» **Work task**: The answer should hold every line of the listing, unchanged and free of images.

» **The records**:
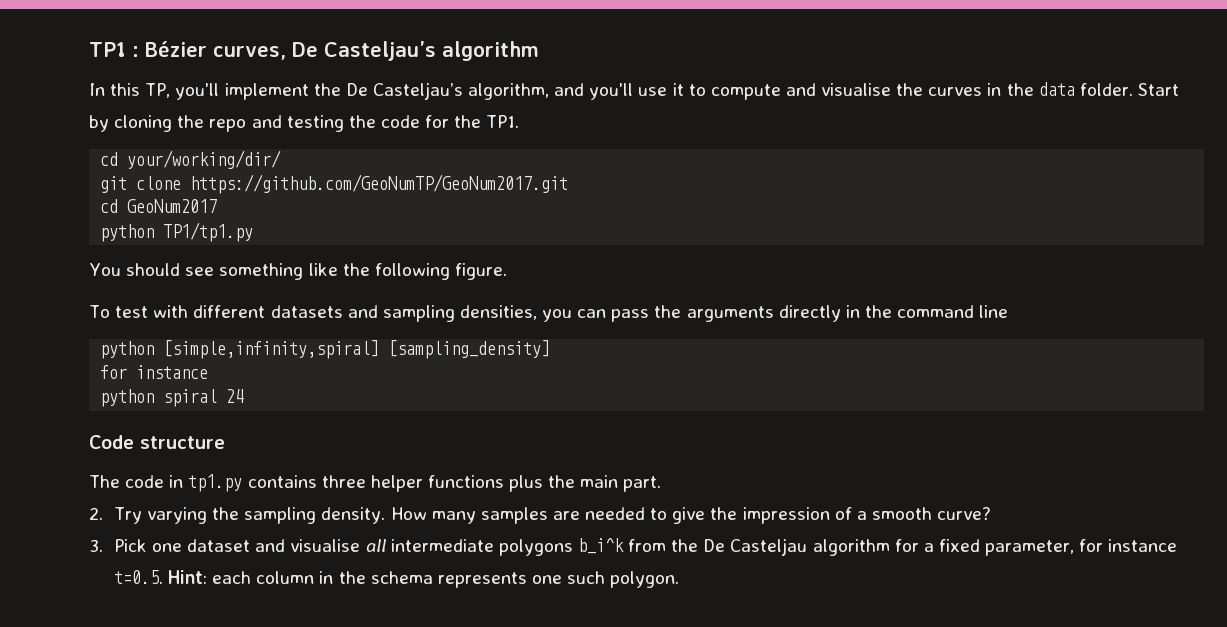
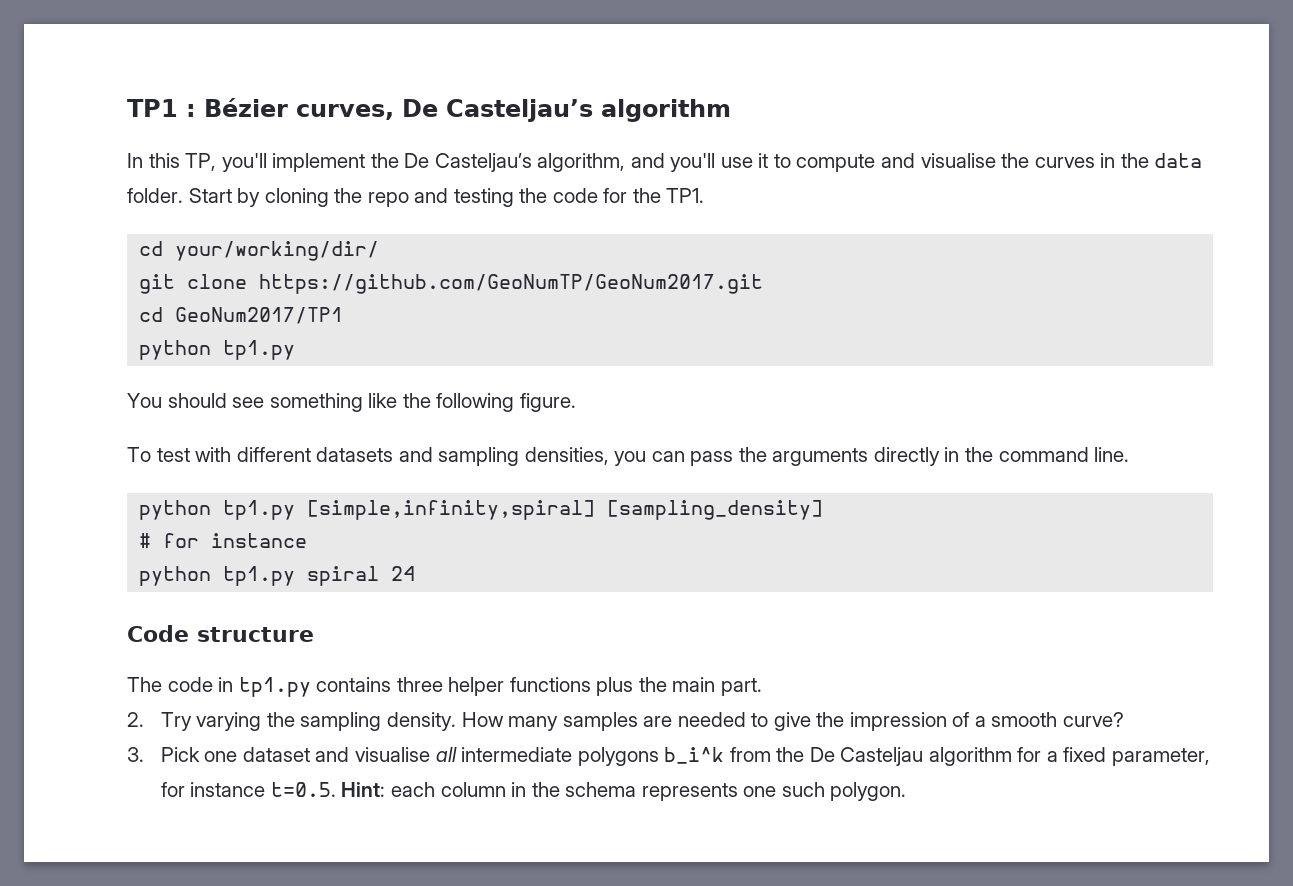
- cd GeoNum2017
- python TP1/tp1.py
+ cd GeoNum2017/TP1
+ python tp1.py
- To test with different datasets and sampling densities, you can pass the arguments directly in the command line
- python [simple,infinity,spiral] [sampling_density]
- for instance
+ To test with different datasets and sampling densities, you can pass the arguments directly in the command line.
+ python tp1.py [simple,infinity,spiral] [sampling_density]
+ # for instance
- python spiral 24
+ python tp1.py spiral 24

» **Answer section**:
- cd GeoNum2017
- python TP1/tp1.py
+ cd GeoNum2017/TP1
+ python tp1.py
- To test with different datasets and sampling densities, you can pass the arguments directly in the command line
- python [simple,infinity,spiral] [sampling_density]
- for instance
+ To test with different datasets and sampling densities, you can pass the arguments directly in the command line.
+ python tp1.py [simple,infinity,spiral] [sampling_density]
+ # for instance
- python spiral 24
+ python tp1.py spiral 24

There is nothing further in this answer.